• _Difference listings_
------------------------------------------------------------------------

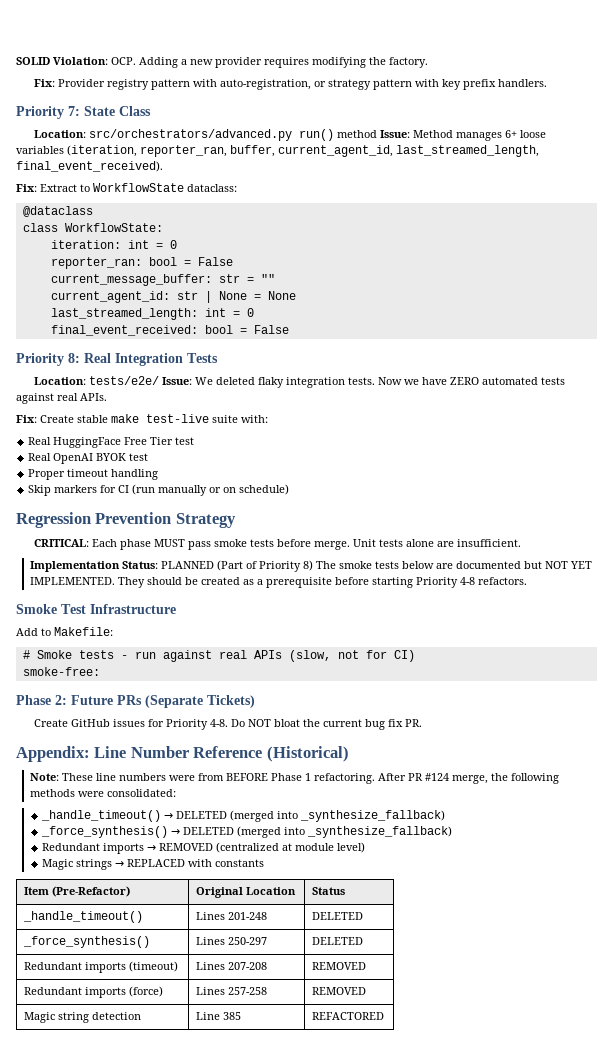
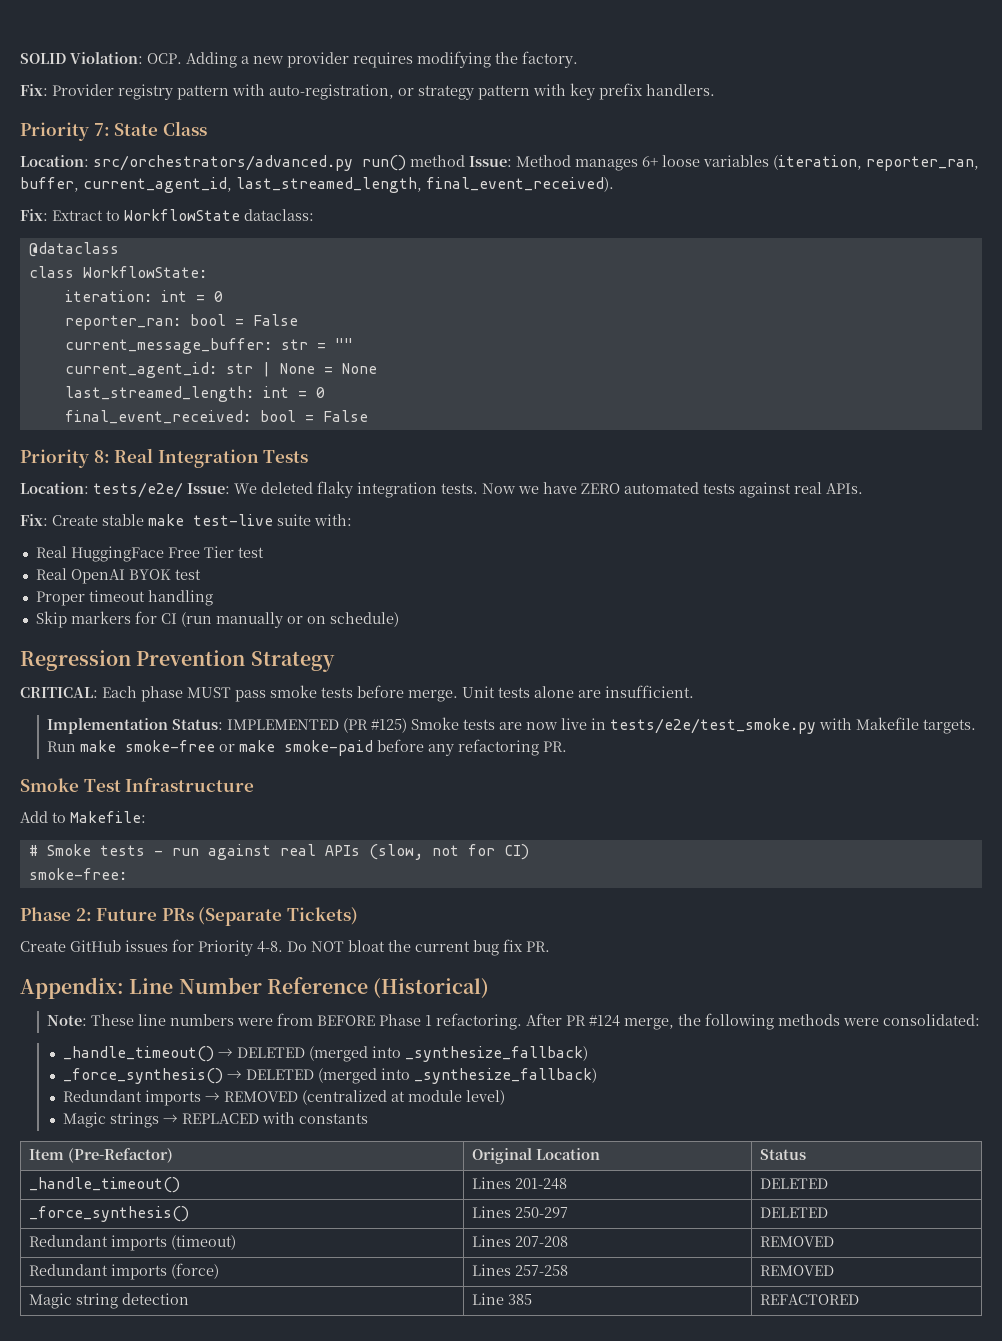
- Implementation Status: PLANNED (Part of Priority 8) The smoke tests below are documented but NOT YET IMPLEMENTED. They should be created as a prerequisite before starting Priority 4-8 refactors.
+ Implementation Status: IMPLEMENTED (PR #125) Smoke tests are now live in tests/e2e/test_smoke.py with Makefile targets. Run make smoke-free or make smoke-paid before any refactoring PR.

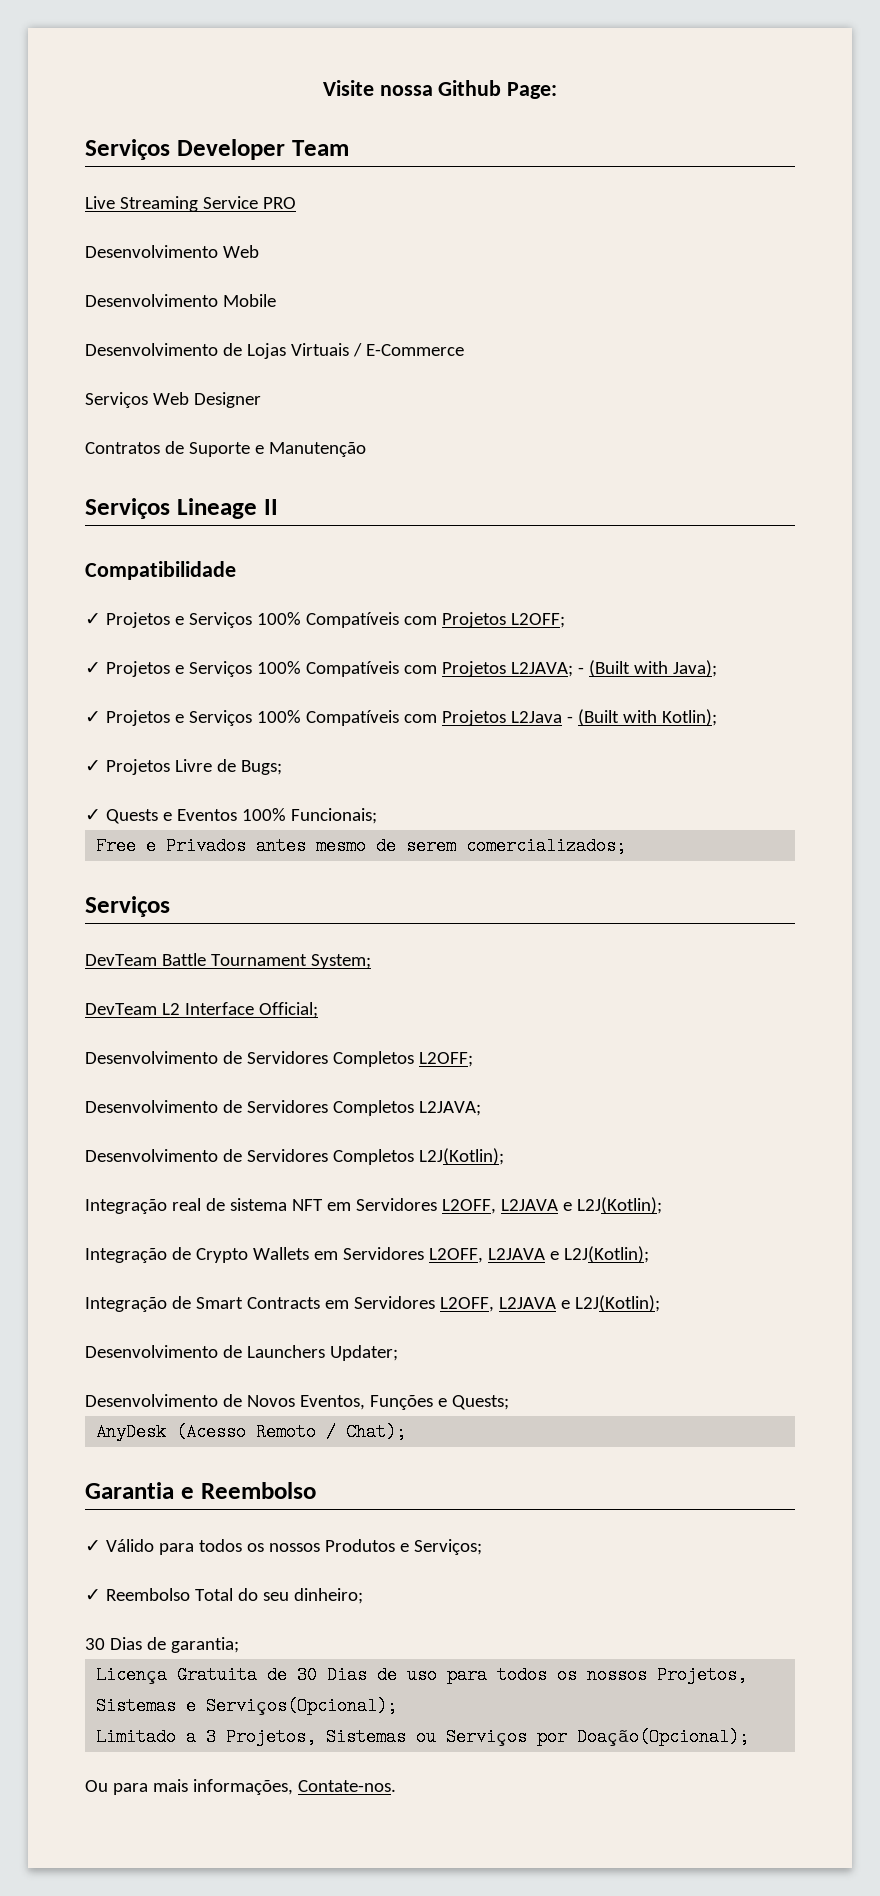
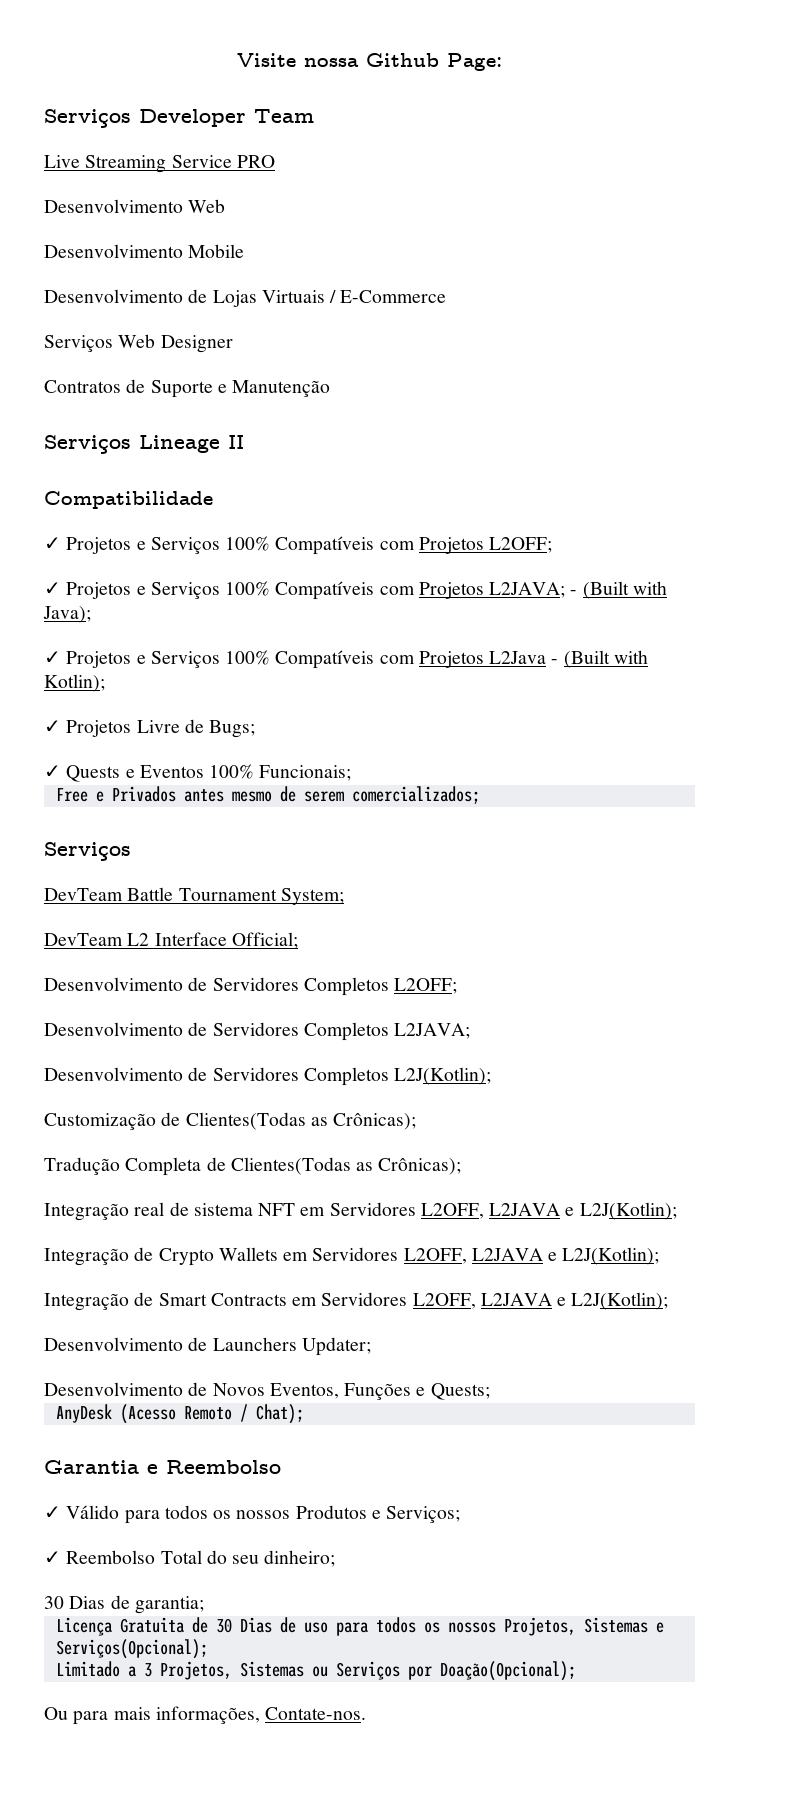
+ Customização de Clientes(Todas as Crônicas);
+ Tradução Completa de Clientes(Todas as Crônicas);

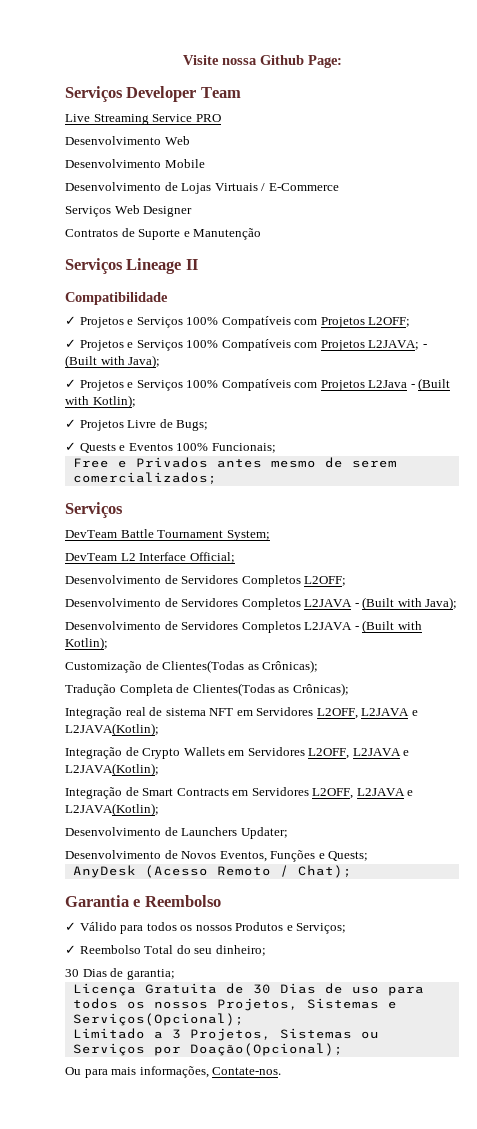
- Desenvolvimento de Servidores Completos L2JAVA;
- Desenvolvimento de Servidores Completos L2J(Kotlin);
+ Desenvolvimento de Servidores Completos L2JAVA - (Built with Java);
+ Desenvolvimento de Servidores Completos L2JAVA - (Built with Kotlin);
- Integração real de sistema NFT em Servidores L2OFF, L2JAVA e L2J(Kotlin);
+ Integração real de sistema NFT em Servidores L2OFF, L2JAVA e L2JAVA(Kotlin);
- Integração de Crypto Wallets em Servidores L2OFF, L2JAVA e L2J(Kotlin);
+ Integração de Crypto Wallets em Servidores L2OFF, L2JAVA e L2JAVA(Kotlin);
- Integração de Smart Contracts em Servidores L2OFF, L2JAVA e L2J(Kotlin);
+ Integração de Smart Contracts em Servidores L2OFF, L2JAVA e L2JAVA(Kotlin);

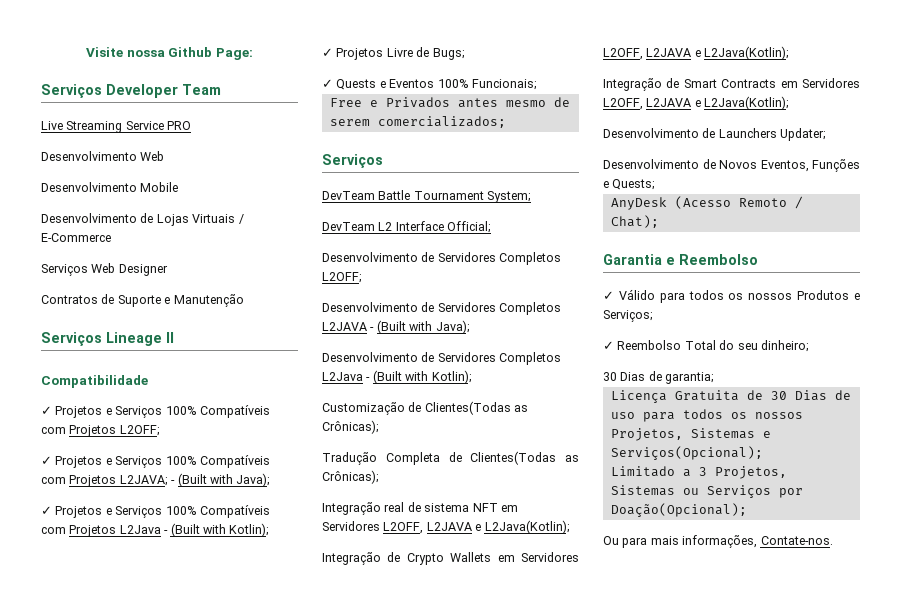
- Desenvolvimento de Servidores Completos L2JAVA - (Built with Kotlin);
+ Desenvolvimento de Servidores Completos L2Java - (Built with Kotlin);
- Integração real de sistema NFT em Servidores L2OFF, L2JAVA e L2JAVA(Kotlin);
+ Integração real de sistema NFT em Servidores L2OFF, L2JAVA e L2Java(Kotlin);
- Integração de Crypto Wallets em Servidores L2OFF, L2JAVA e L2JAVA(Kotlin);
+ Integração de Crypto Wallets em Servidores L2OFF, L2JAVA e L2Java(Kotlin);
- Integração de Smart Contracts em Servidores L2OFF, L2JAVA e L2JAVA(Kotlin);
+ Integração de Smart Contracts em Servidores L2OFF, L2JAVA e L2Java(Kotlin);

------------------------------------------------------------------------

• _Exercise details_
In the entries above, locate every line with the word "Todas" and copy it.

• _Task result_
+ Customização de Clientes(Todas as Crônicas);
+ Tradução Completa de Clientes(Todas as Crônicas);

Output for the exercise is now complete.